BACKGROUND:
Evidence is growing that autologous bone marrow mononuclear cells (MNC) promote angiogenesis acutely. This is the first report of long term limb salvage data.
METHODS:
Between 11/2004 and 5/2006 the ischemic leg musculature in nine non-reconstructable patients (aged 39 to 73) was injected with 2-3 X 109 MNC isolated by density gradient centrifugation from one liter of Bone Marrow aspirated from the pelvis. All patients had ischemic rest pain, and all had gangrene or non-healing ulcers. Co-morbifdities included thromboangiitis oblitreans (3), scleroderma (1), and diabetes (5).

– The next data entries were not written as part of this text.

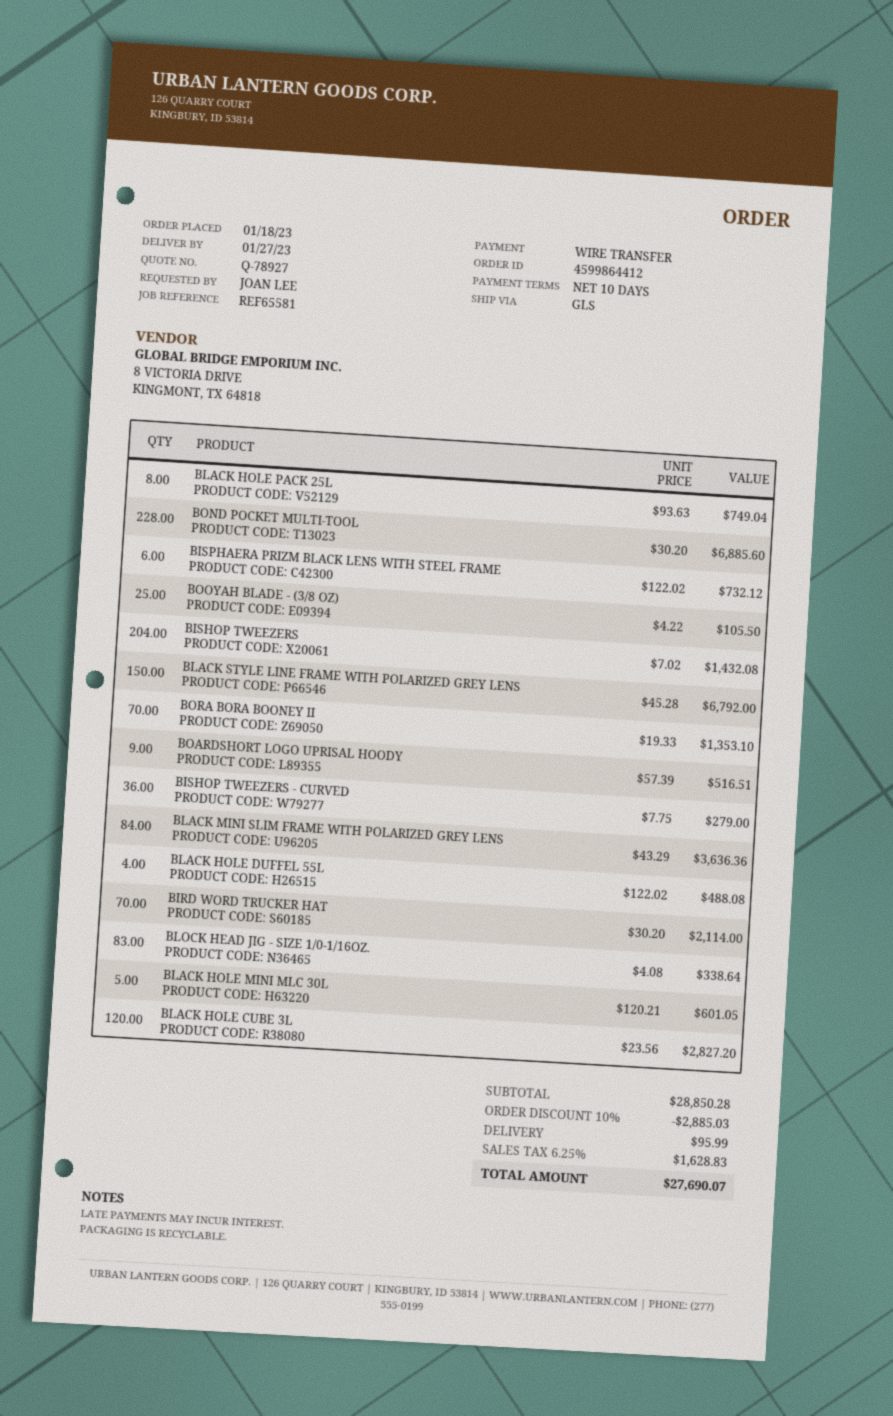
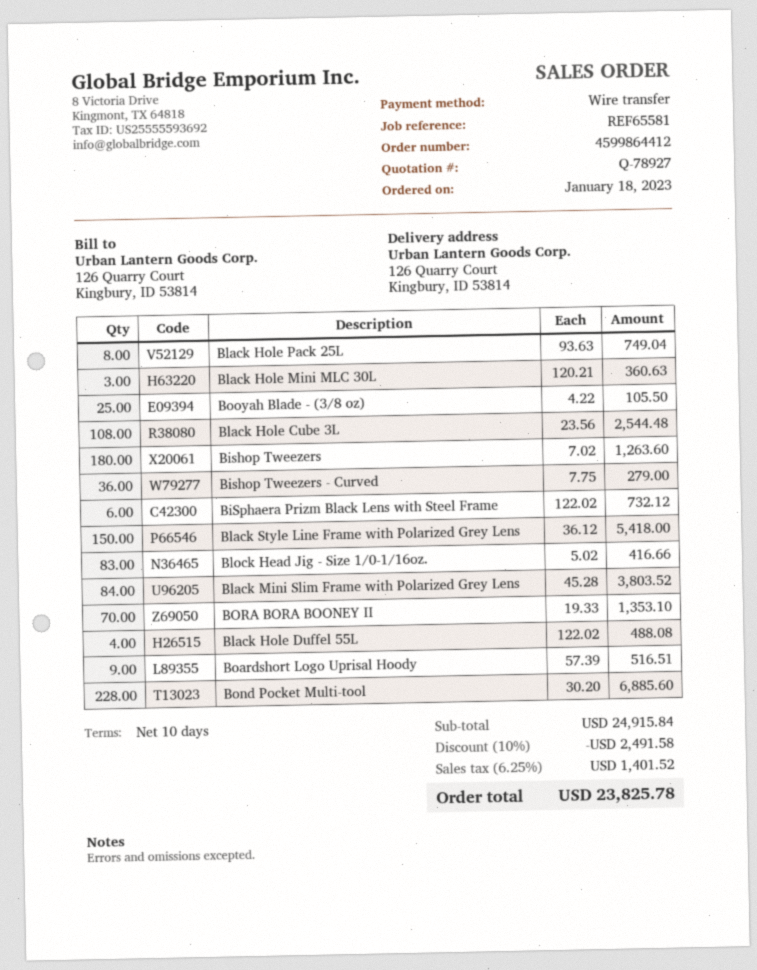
BISHOP TWEEZERS: 204 x 7.02 = 1432.08 -> 180 x 7.02 = 1263.60
BLACK STYLE LINE FRAME WITH POLARIZED GREY LENS: 150 x 45.28 = 6792.00 -> 150 x 36.12 = 5418.00
BLACK MINI SLIM FRAME WITH POLARIZED GREY LENS: 84 x 43.29 = 3636.36 -> 84 x 45.28 = 3803.52
BIRD WORD TRUCKER HAT: 70 x 30.20 = 2114.00 -> none
BLOCK HEAD JIG - SIZE 1/0-1/16OZ.: 83 x 4.08 = 338.64 -> 83 x 5.02 = 416.66
BLACK HOLE MINI MLC 30L: 5 x 120.21 = 601.05 -> 3 x 120.21 = 360.63
BLACK HOLE CUBE 3L: 120 x 23.56 = 2827.20 -> 108 x 23.56 = 2544.48
subtotal: 28850.28 -> 24915.84
discount: 10% = 2885.03 -> 10% = 2491.58
shipping: 95.99 -> none
tax: 6.25% = 1628.83 -> 6.25% = 1401.52
total: 27690.07 -> 23825.78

All had tibial occlusive disease. MNC were injected intamuscularly (0.75 ml) every 2 cm in the ischemic limb (50-60 injections). Trans-cutaneous oxymetry (TcPO2) was performed before and 1 month after. Adjunctive therapies included hyperbaric oxygen, the Art Assist Device, wound care, and/or risk factor modification.
RESULTS:
The MNC differential was: lymphocytes 66+17%, monocytes 22+11%, PMN 10+8%, and 395+41 X103 platelet/µl. The total CD34+ cell count was 5+3 X107. Angiogenesis was assessed by TcPO2, which increased from 7+6 mmHg to 22+11 mmHg at 1 month (n=8, p= 0.017). The 2 year TcPO2 data in 2 patients were 53 and 72 mmHg (6 and 5 mmHg at enrollment). All had subjective improvement in pain and coolness. As of 8/2007, the limb salvage data are: 33, 24, 21, 21, 18, 17 months from treatment. There was one death and 2 below knee amputations.
CONCLUSIONS:
Six of the surviving 8 patients still have their limbs (75% limb salvage). A consistent boost in TcPO2 was seen early on, corroborating other reports in the literature. Benefit appears to be sustained over time. Since adjunctive measures were also used, this study is only a glimpse into a new therapeutic frontier for limb salvage.